DFT audio filter

Ok, I was tired of using Audacity filters, so it is time to build our own low-pass filter.

AFAIK there are three main ways to design a digital filter, like a lowpass filter that we needed in AM modulation. The most common is a FIR filter. Another way is an IIR filter. And a third way is using Discrete Fourier Transform (DFT).

In this post, I will use the easiest way, which is DFT. Some post in the future will show a FIR version.

DFT can be implemented by a fast algorithm called FFT (Fast Fourier Transform), and most mathematical libraries have a FFT implementation. Python-Numeric is no exception.

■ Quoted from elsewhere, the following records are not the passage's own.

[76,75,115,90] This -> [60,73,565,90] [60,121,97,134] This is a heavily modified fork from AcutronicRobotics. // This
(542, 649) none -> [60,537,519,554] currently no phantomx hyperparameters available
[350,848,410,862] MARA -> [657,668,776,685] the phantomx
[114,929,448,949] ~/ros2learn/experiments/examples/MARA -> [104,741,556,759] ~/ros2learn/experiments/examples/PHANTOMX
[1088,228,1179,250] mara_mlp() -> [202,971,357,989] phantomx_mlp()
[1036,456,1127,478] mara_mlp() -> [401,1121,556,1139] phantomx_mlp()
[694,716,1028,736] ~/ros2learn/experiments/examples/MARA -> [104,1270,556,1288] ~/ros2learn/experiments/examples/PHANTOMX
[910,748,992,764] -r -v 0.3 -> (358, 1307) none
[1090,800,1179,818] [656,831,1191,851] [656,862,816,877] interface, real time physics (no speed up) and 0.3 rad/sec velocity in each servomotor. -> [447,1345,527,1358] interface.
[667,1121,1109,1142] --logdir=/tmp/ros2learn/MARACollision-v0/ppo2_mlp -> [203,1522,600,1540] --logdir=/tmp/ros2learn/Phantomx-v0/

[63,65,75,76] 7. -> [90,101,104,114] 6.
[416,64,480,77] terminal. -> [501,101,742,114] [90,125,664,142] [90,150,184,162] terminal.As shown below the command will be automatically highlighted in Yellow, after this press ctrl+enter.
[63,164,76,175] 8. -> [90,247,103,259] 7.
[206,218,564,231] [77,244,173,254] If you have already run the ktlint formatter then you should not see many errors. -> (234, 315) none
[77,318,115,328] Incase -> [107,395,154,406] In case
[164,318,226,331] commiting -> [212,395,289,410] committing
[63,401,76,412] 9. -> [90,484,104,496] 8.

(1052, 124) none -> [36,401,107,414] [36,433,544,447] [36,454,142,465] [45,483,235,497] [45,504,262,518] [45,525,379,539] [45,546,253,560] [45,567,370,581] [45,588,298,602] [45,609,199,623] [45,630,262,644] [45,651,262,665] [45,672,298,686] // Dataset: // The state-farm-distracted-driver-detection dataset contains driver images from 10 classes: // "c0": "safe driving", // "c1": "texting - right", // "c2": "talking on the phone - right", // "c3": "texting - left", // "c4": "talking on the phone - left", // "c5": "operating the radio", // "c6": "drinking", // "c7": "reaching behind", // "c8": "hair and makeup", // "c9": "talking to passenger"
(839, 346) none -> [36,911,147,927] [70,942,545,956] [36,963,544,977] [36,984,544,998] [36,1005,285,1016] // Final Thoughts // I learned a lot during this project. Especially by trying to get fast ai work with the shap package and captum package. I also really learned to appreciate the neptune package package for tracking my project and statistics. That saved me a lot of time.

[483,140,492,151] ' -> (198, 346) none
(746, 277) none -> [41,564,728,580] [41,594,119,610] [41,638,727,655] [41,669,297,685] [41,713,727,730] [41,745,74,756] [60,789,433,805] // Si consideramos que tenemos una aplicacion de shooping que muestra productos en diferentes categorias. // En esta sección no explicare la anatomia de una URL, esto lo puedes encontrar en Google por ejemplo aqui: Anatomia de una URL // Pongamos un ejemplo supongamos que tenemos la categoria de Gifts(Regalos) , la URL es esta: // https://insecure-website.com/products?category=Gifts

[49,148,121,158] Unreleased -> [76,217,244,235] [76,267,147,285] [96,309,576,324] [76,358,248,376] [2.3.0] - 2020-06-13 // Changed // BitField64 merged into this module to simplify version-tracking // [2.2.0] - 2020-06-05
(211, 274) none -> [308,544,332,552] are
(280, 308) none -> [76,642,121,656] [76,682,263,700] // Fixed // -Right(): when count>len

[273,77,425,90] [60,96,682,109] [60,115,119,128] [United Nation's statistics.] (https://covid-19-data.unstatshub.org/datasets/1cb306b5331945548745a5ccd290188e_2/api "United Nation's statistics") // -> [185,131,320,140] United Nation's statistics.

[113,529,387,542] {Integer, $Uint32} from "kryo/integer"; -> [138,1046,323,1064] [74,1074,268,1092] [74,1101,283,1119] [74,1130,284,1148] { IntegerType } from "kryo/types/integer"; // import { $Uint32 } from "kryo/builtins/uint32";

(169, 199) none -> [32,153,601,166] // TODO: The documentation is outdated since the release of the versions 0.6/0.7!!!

DFT converts a time-domain signal, like an audio wave, to a frequency-domain representation. For example, the "spectrum analyzer" feature found in most PC MP3 players (like the iTunes picture above) and some mini-systems is (or could be) a direct result of DFT calculation.

Apart from showing this fancy spectrum analyzer, DFT has countless other applications.

DFT is not an one-way signal processing feature. Given a frequency domain representation, we can calculate the IDFT (Inverse DFT), to get back the time-domain wave. So, we can get some audio, transform into DFT, manipulate the frequencies (e.g. increasing bass, decreasing midrange, those equalizer things) and then convert back into time-domain.

In our case, we want to build a lowpass/highpass filter, so we just have to zero out the frequencies we don't want, in frequency domain. Such sharp cutting is NOT a good filter design; it causes distortions. But it is ok for a simple demonstration.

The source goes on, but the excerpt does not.